Janvier 1942. Bans une campagne polonaise enneigée près d'Auschwitz, un modeste couple de bûcherons vit dans une petite maison en bois. En face de leur terrain passe un train de marchandises et, tous les jours, la bûcheronne prie pour qu'une des marchandises alimentaires soit déposée pour eux. Un jour, alors qu'elle regarde le train passer, une marchandise semble s'être égarée d'un wagon. Réalisant que c'est un nourrisson, la bûcheronne recueille et élève cette enfant comme sa fille, en dépit de son mari. Celui-ci finit par être touché par l'enfant. Découvrant que les "sans cœur ont un cœur" il est de plus en plus perturbé par le passage des trains aux wagons plombés. Il rêve la nuit de ce qu'a dû accomplir le père de l'enfant, la faisant passer par l'unique fenêtre pour lui donner une chance de survie.

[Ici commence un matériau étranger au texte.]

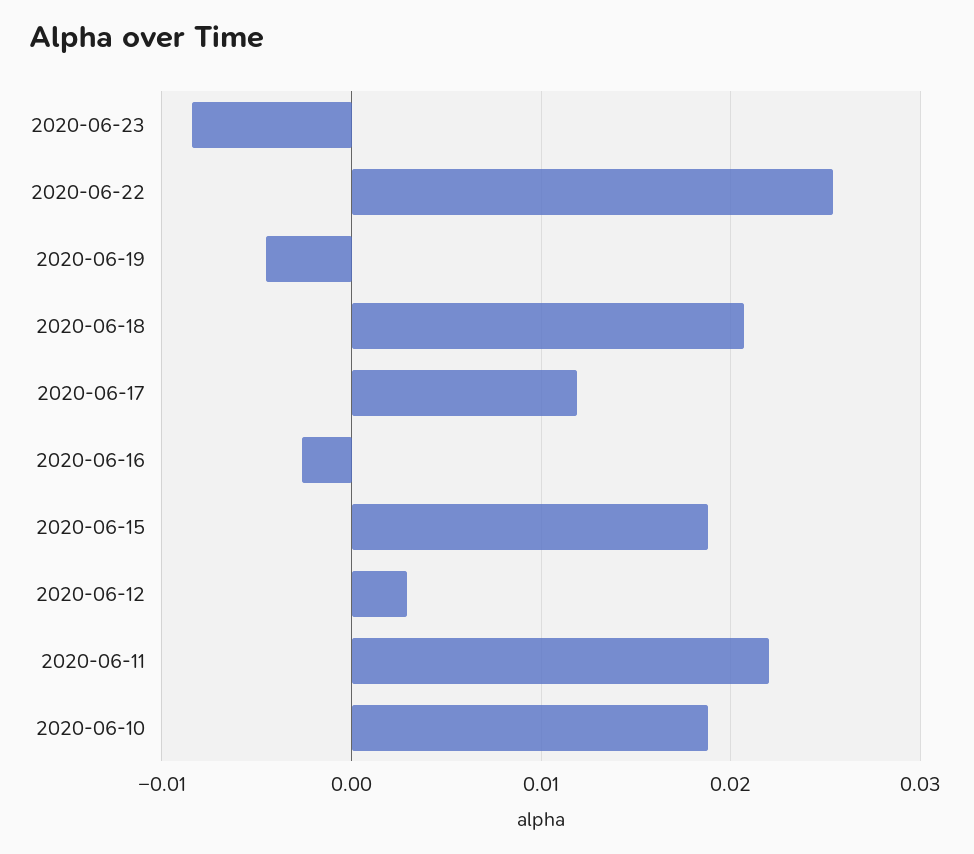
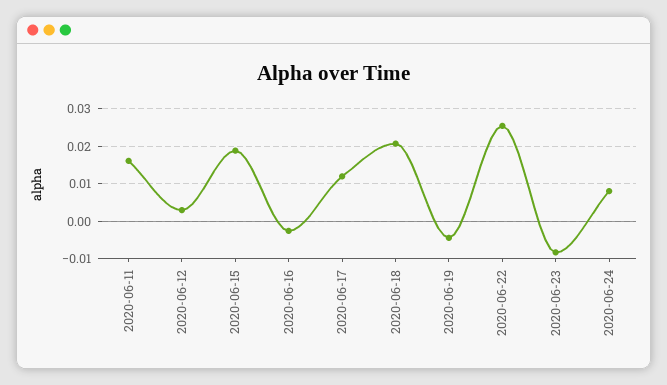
2020-06-11: 0.022 -> 0.016
2020-06-10: 0.019 -> none
2020-06-24: none -> 0.008

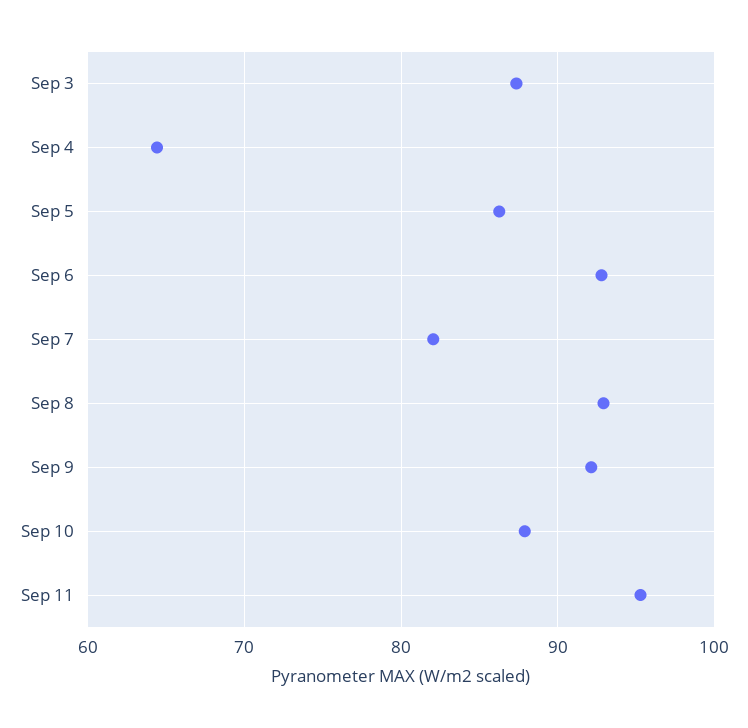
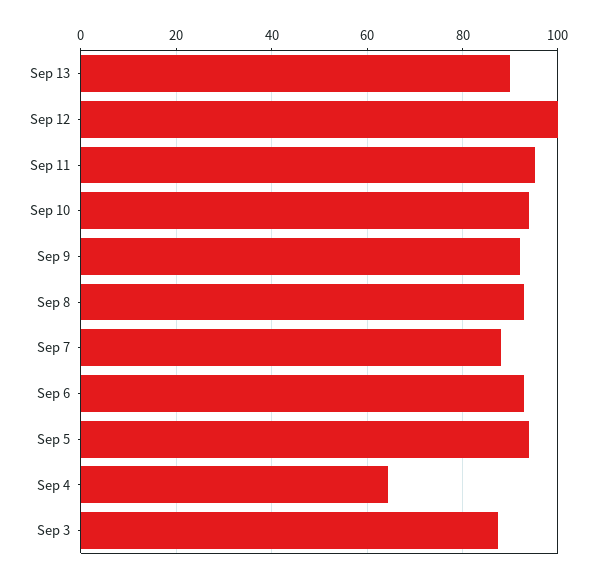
Sep 5: 86 -> 94
Sep 7: 82 -> 88
Sep 10: 88 -> 94
Sep 13: none -> 90
Sep 12: none -> 100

Les autres bûcherons comprennent qu’il s'agit d'un enfant juif tombé du train. Foncièrement antisémites, trois d'entre eux viennent réclamer l'enfant pour la tuer. Le pauvre bucheron tue le premier d’un coup de hache et les autres au fusil mais est tué dans le combat. La pauvre bucheronne fuit et trouve refuge chez la gueule cassée qui lui avait déjà fourni le lait de sa chèvre. Durant l'hiver 44, les Russes s'approchent d'Auschwitz. La gueule cassée sort impudemment la nuit et se fait tuer par erreur par les Russes qui ne comprennent pas sa langue. Après l'avoir sommairement enterré, la pauvre bucheronne marche avec l'enfant et la chèvre jusqu'au village d'Oswiecim tout proche, cédant le passage aux chars russes qui viennent de libérer les camps d'Auschwitz-Birkenau.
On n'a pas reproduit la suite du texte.